Фельетонист Кольцов торопится объяснить: «М. был по горло полон своих деловых и групповых, и общелитературных, и политических забот. Стрелял кто-то другой, случайный, временно завладевший ослабленной психикой поэта – общественника и революционера. Временное нагромождение обстоятельств». – И снова вспоминается давнишняя отповедь М-го:

Вред – мечта.

И бесполезно грезить,

надо

несть

служебную нуду.

Но бывает —

жизнь

встает в другом разрезе

и большое

понимаешь

через ерунду.

«Мы осуждаем бессмысленный, неоправданный поступок М-го. Глупая, малодушная смерть. Мы не можем решительно не протесто вать против его ухода из жизни, его дикого конца». Таковы официальные приговоры (Моссовет и пр.). – Эти надгробные речи уже в «Клопе» пародировал М.: «Зоя Березкина застрелилась!» – «Эх, и покроют ее теперь в ячейке»… Профессор будущей мировой коммуны: «Что такое самоубийство?… Вы стреляли в себя?… От неосторожности?» – «Нет, от любви». – «Чушь… От любви надо мосты строить и детей рожать… А вы… Да! Да! Да!»

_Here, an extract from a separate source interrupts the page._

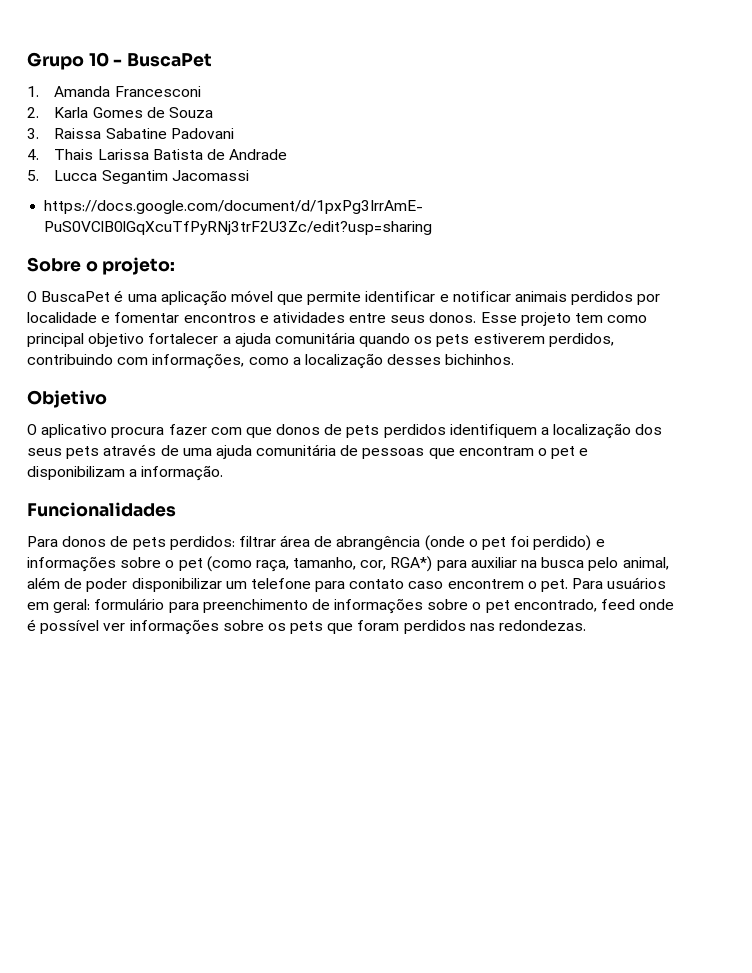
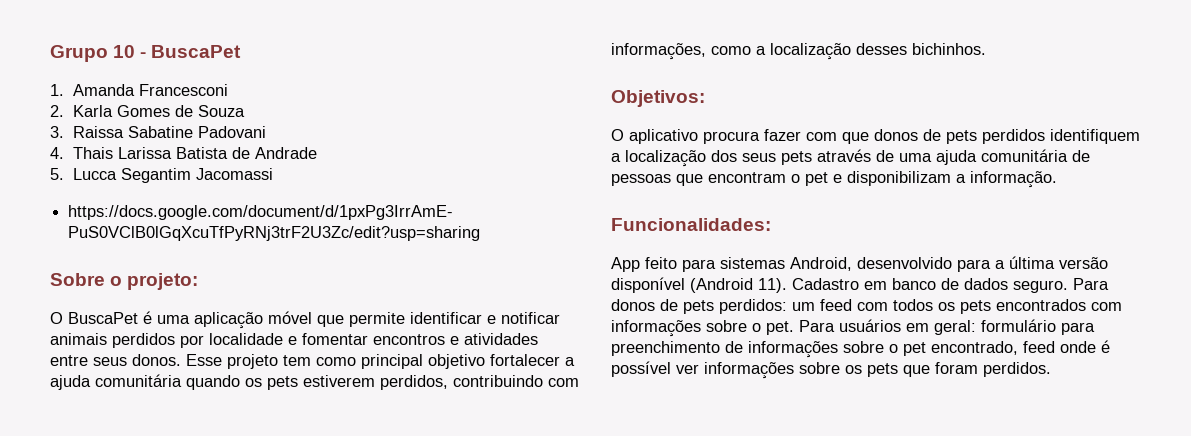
[27,390,107,408] Objetivo -> [611,90,705,107] Objetivos:
[27,502,176,517] Funcionalidades // -> [611,218,771,231] [611,256,1108,272] [611,277,1068,293] Funcionalidades: // App feito para sistemas Android, desenvolvido para a última versão disponível (Android 11). Cadastro em banco de dados seguro.
[238,535,605,551] [27,556,669,572] [27,577,524,592] filtrar área de abrangência (onde o pet foi perdido) e informações sobre o pet (como raça, tamanho, cor, RGA*) para auxiliar na busca pelo animal, além de poder disponibilizar um telefone para contato caso encontrem -> [792,299,1122,314] [611,320,747,337] um feed com todos os pets encontrados com informações sobre
[403,620,587,634] perdidos nas redondezas. -> [983,362,1051,377] perdidos.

Вообще действительность с жуткою добросовестностью повторяет пародийные строки М-го. «Мне на лодках кататься некогда», – фанфаронит Победоносиков – главный комический персонаж «Бани», усвоивший немало черточек Анатоль Васильча: «Это мелкие развлечения для разных секретарей. Плыви, моя гондола! У меня не гондола, а государственный корабль». Послушно вторя комедийному двойнику, Луначарский на митинге памяти М-го торопится разъяснить, что «жалко звучат» его прощальные стихи о разбившейся любовной лодке. «Мы знаем, что не на любовной лодке он плавал по нашим бурным морям, – он был капитаном на большом общественном корабле». Старания отмежеваться от «узко-личной» трагедии М-го порою отдают сознательной пародией. Газеты печатают резолюцию орехово-зуевских писателей, которые «заверяют советскую общественность, что они крепко запомнят совет покойного не следовать его примеру».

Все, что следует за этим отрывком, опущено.